◆ Aim of the task ◆
Which of the lines below hold "true"? Please return each one.
··· Data to process ···
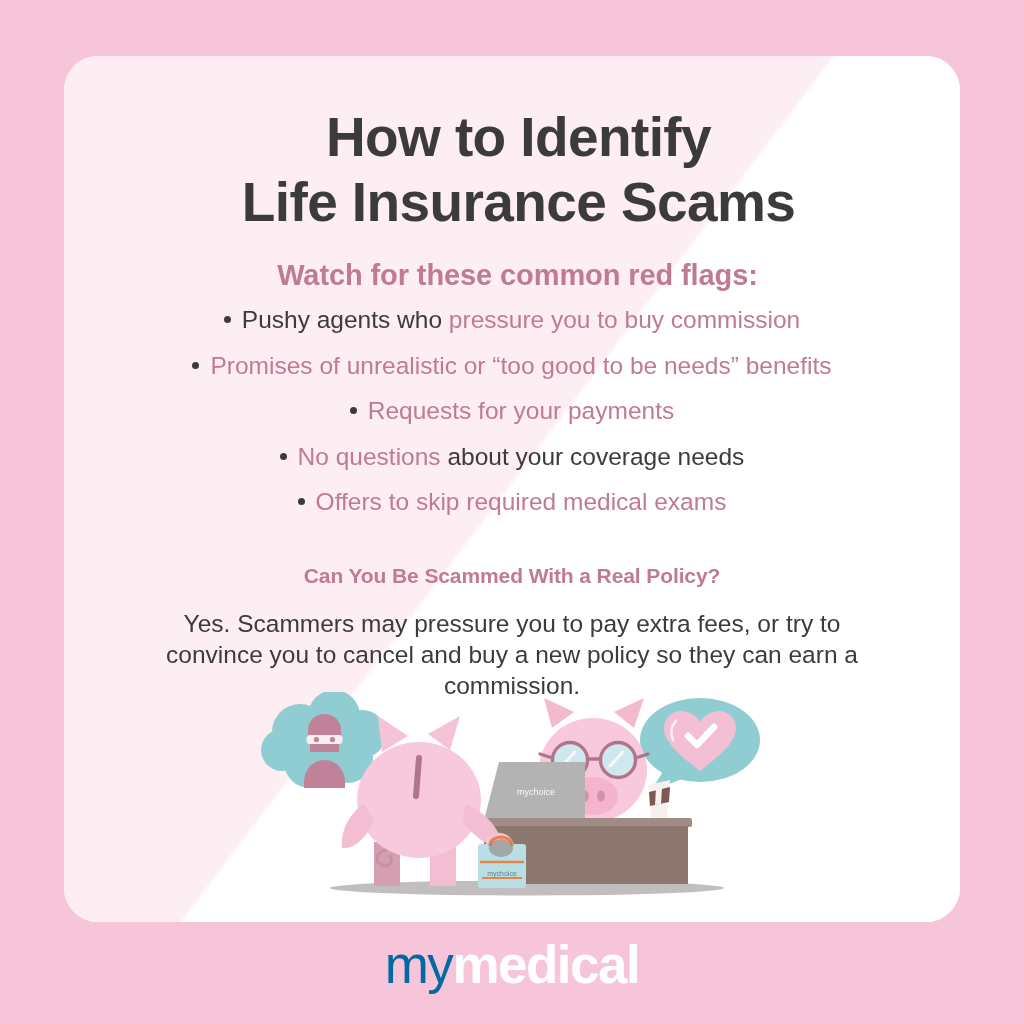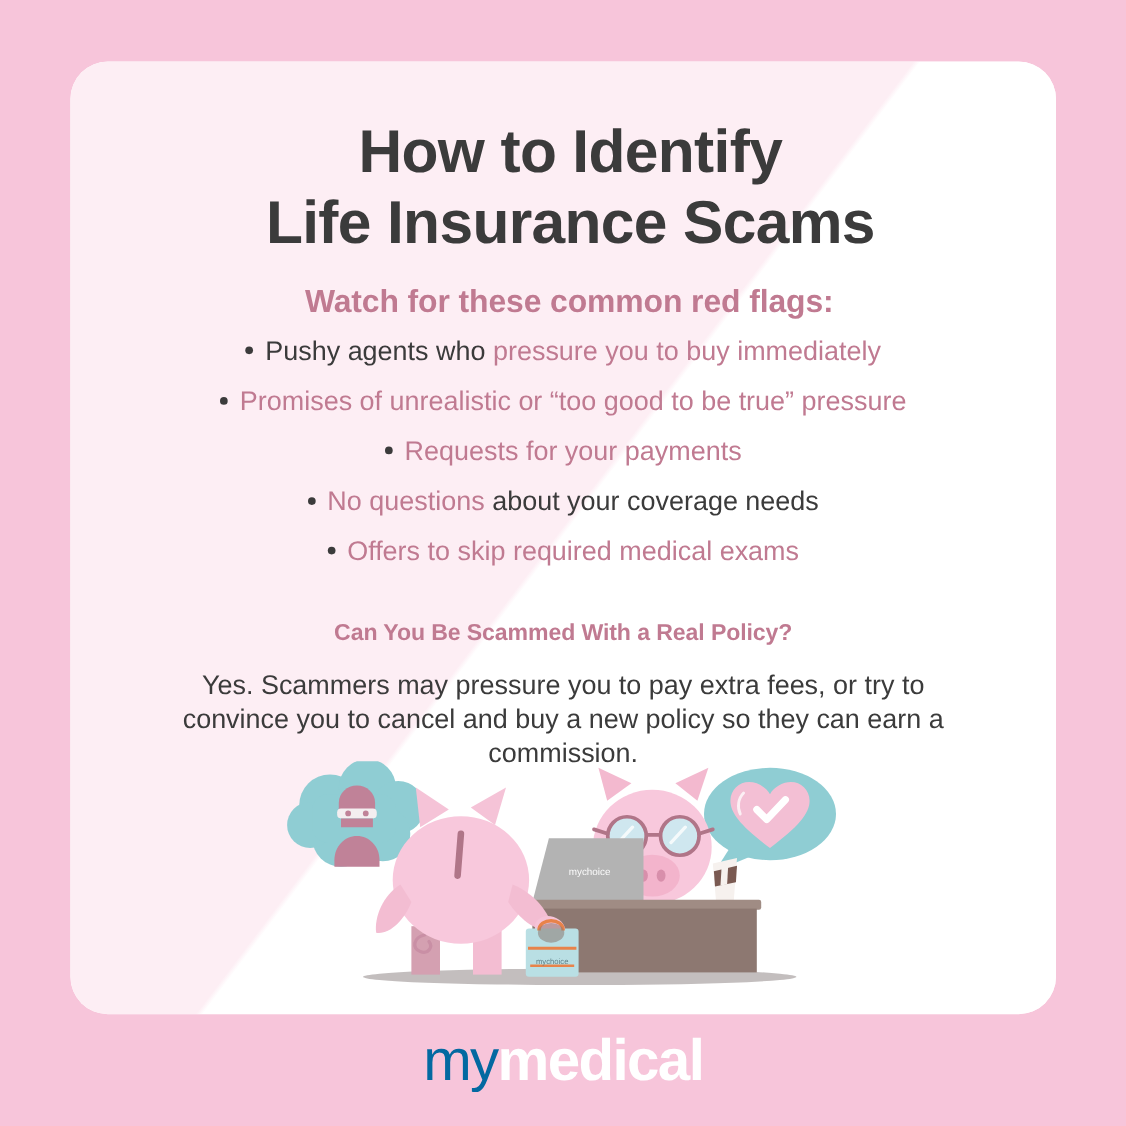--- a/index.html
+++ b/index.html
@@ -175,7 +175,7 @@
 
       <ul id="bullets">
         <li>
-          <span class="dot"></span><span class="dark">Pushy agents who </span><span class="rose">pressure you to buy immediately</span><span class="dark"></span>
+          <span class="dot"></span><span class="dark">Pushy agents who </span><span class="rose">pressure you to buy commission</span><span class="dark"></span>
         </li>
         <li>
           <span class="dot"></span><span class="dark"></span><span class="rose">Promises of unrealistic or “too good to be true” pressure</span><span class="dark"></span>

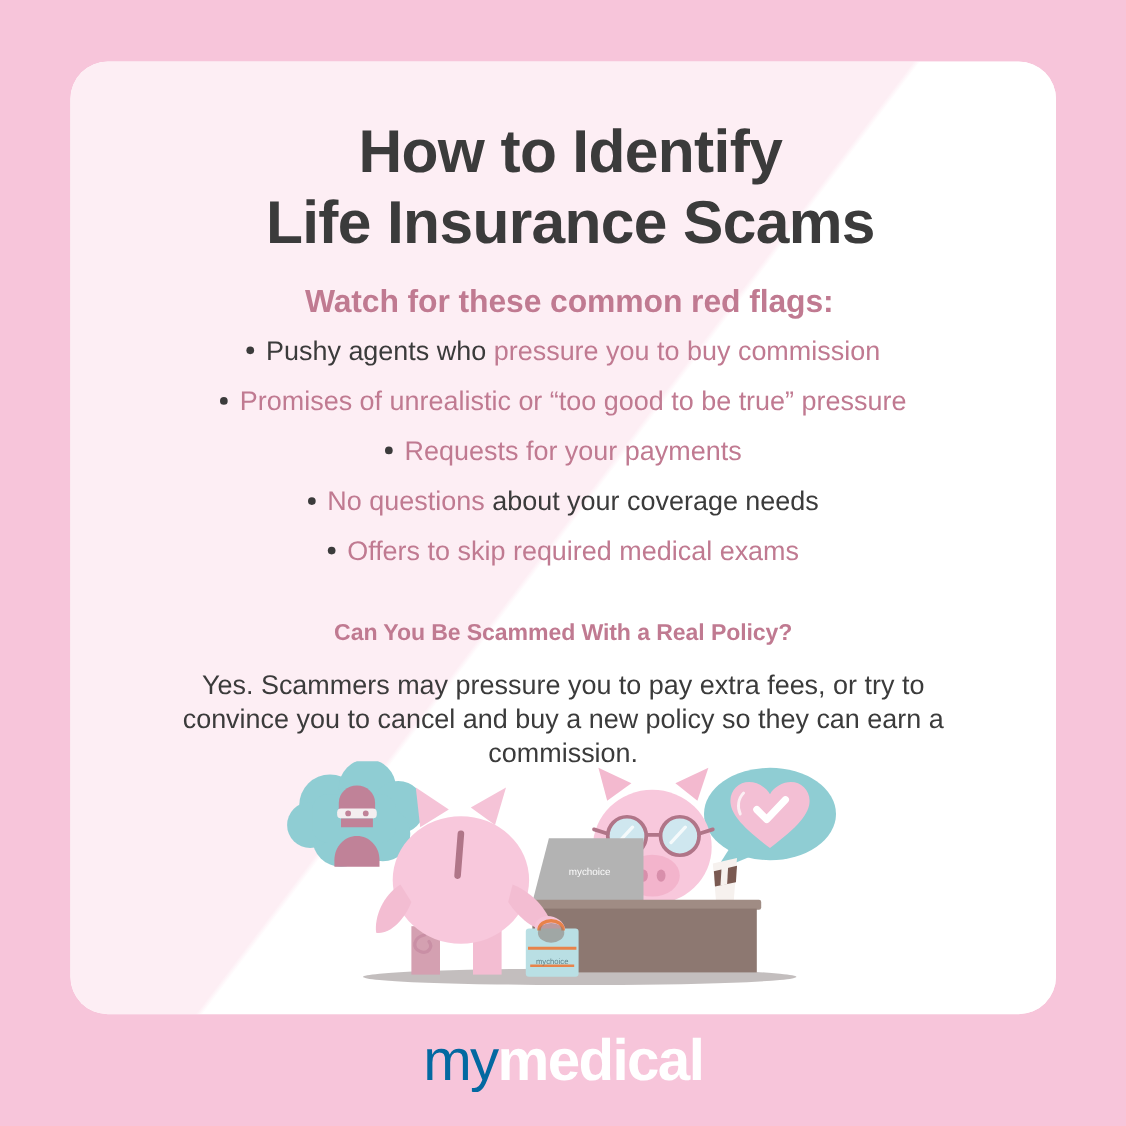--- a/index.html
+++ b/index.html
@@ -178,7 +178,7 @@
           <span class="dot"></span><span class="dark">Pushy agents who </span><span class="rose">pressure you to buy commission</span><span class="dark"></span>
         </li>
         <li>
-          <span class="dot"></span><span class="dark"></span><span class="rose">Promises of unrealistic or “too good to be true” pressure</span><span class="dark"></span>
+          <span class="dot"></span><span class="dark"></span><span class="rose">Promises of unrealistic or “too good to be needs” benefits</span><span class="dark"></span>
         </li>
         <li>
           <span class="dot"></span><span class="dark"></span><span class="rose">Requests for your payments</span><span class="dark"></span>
···
◆ Output below ◆
           <span class="dot"></span><span class="dark"></span><span class="rose">Promises of unrealistic or “too good to be true” pressure</span><span class="dark"></span>
-          <span class="dot"></span><span class="dark"></span><span class="rose">Promises of unrealistic or “too good to be true” pressure</span><span class="dark"></span>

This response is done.